Time Period3 Months [change]
DirectionMoves Together 
StrengthVery Weak
Accuracy100.0%
ValuesDaily Returns

DHT Holdings  vs.  Lear Corp.

 Performance 
       Timeline  
DHT Holdings 

Risk-Adjusted Performance

Insignificant

 
Weak
 
Strong
Compared to the overall equity markets, risk-adjusted returns on investments in DHT Holdings are ranked lower than 4 (%) of all global equities and portfolios over the last 90 days. In spite of comparatively stable technical indicators, DHT Holdings is not utilizing all of its potentials. The recent stock price uproar, may contribute to short-horizon losses for the private investors.
Lear 

Risk-Adjusted Performance

Good

 
Weak
 
Strong
Compared to the overall equity markets, risk-adjusted returns on investments in Lear Corporation are ranked lower than 15 (%) of all global equities and portfolios over the last 90 days.

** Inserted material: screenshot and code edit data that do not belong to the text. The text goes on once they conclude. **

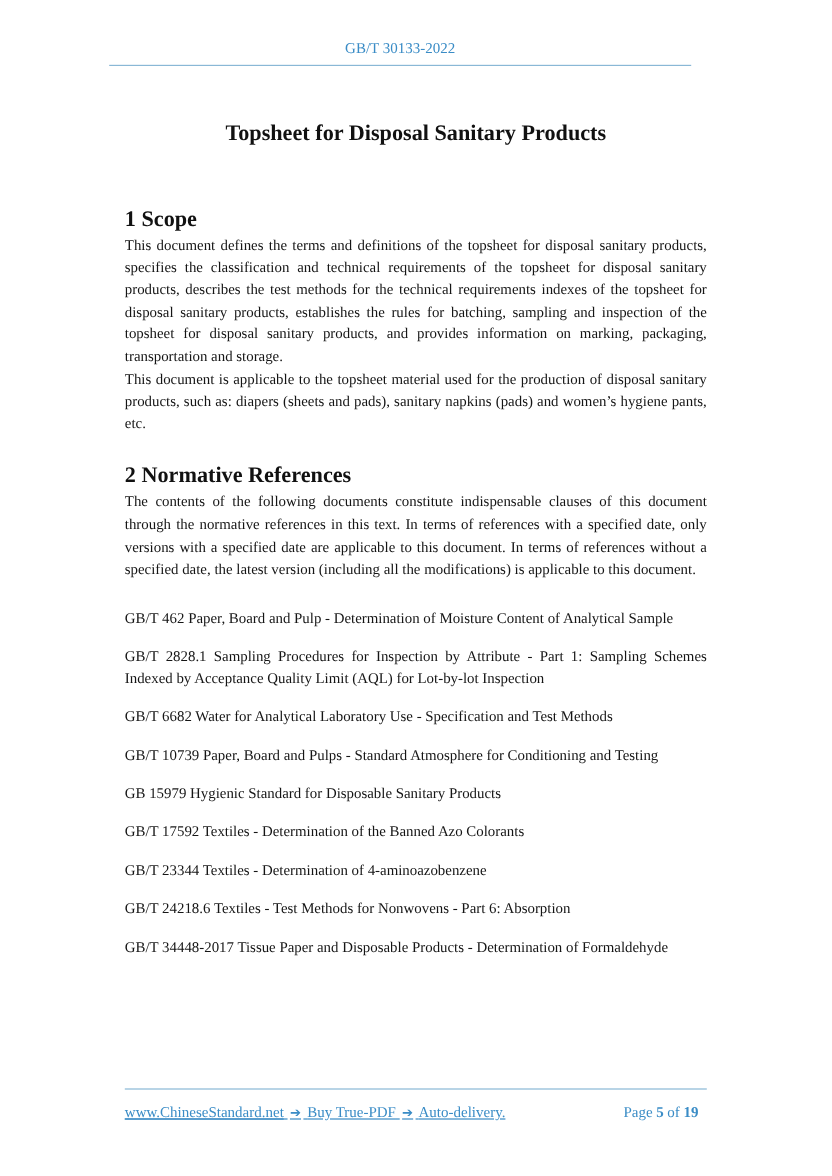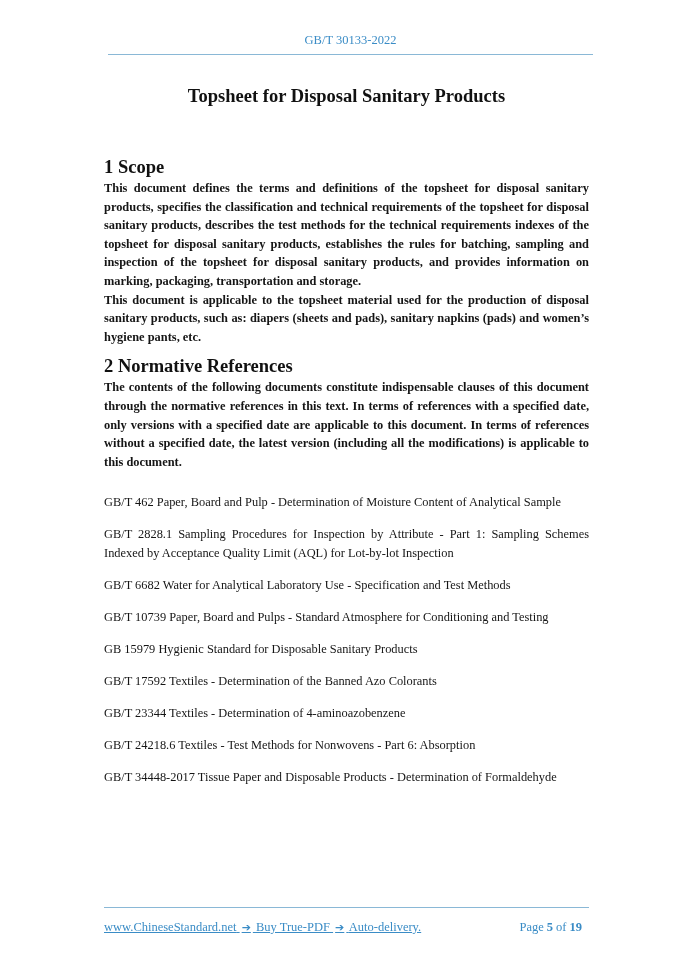"GB/T 30133-2022" .page-header { left: 108px -> 91px }
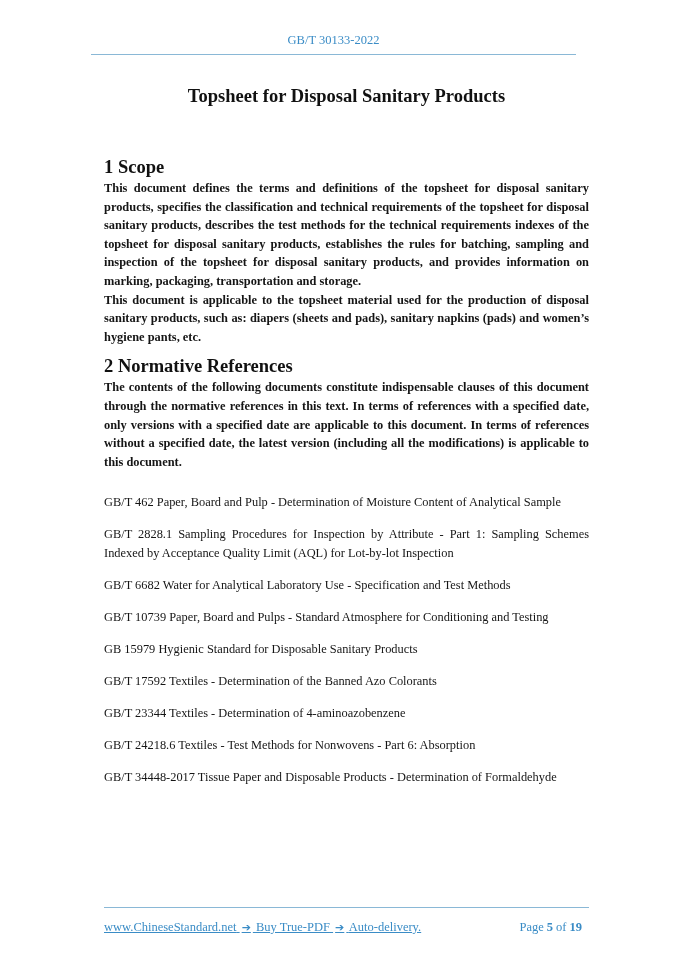"Topsheet for Disposal Sanitary Products" .doc-title { margin: 0 -> 16px }
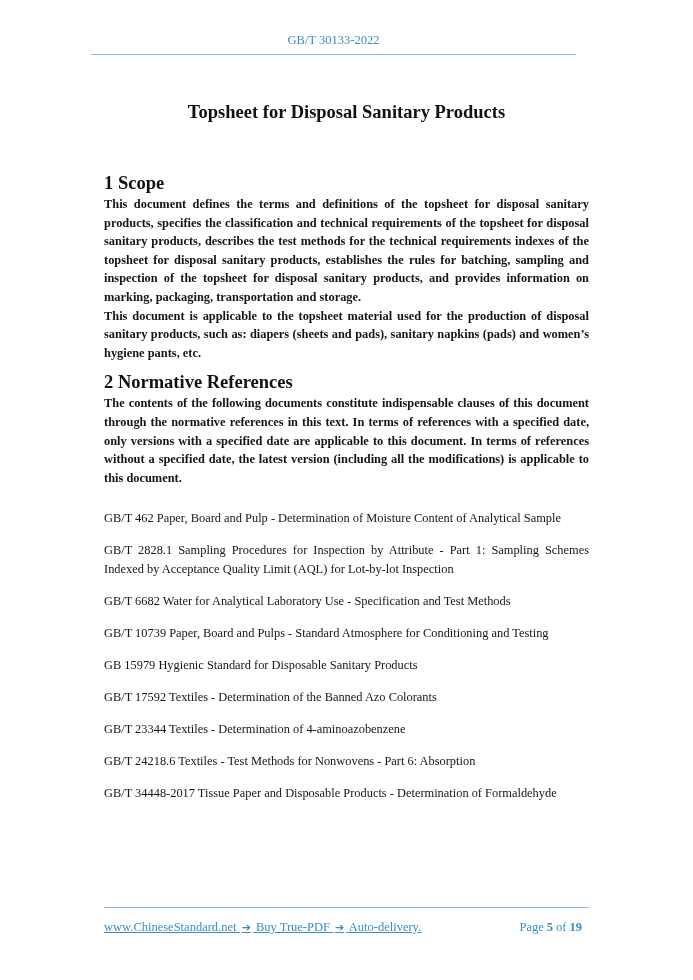"This document defines the terms" p.body { font-weight: bold -> none }
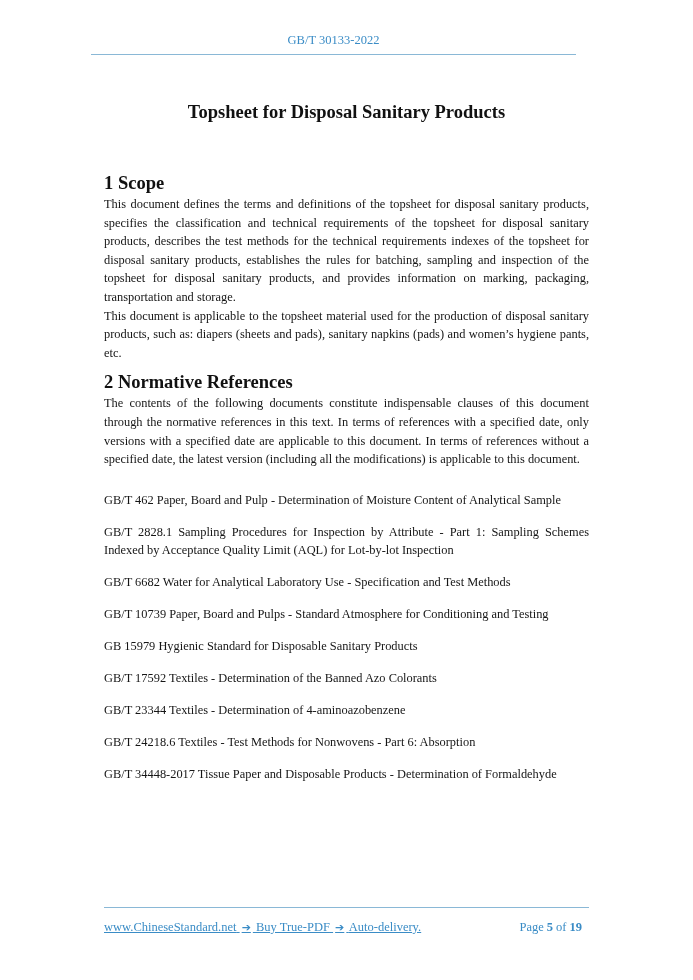"2 Normative References" .h-norm { margin-top: 8px -> 23px }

Despite somewhat uncertain technical and fundamental indicators, Lear sustained solid returns over the last few months and may actually be approaching a breakup point.

DHT Holdings and Lear Volatility Contrast

   Predicted Return Density   
       Returns  

Pair Trading with DHT Holdings and Lear

The main advantage of trading using opposite DHT Holdings and Lear positions is that it hedges away some unsystematic risk. Because of two separate transactions, even if DHT Holdings position performs unexpectedly, Lear can make up some of the losses. Pair trading also minimizes risk from directional movements in the market. For example, if an entire industry or sector drops because of unexpected headlines, the short position in Lear will offset losses from the drop in Lear's long position.
The idea behind DHT Holdings and Lear Corporation pairs trading is to make the combined position market-neutral, meaning the overall market's direction will not affect its win or loss (or potential downside or upside). This can be achieved by designing a pairs trade with two highly correlated stocks or equities that operate in a similar space or sector, making it possible to obtain profits through simple and relatively low-risk investment.
Check out your portfolio center.
Note that this page's information should be used as a complementary analysis to find the right mix of equity instruments to add to your existing portfolios or create a brand new portfolio. You can also try the ETFs module to find actively traded Exchange Traded Funds (ETF) from around the world.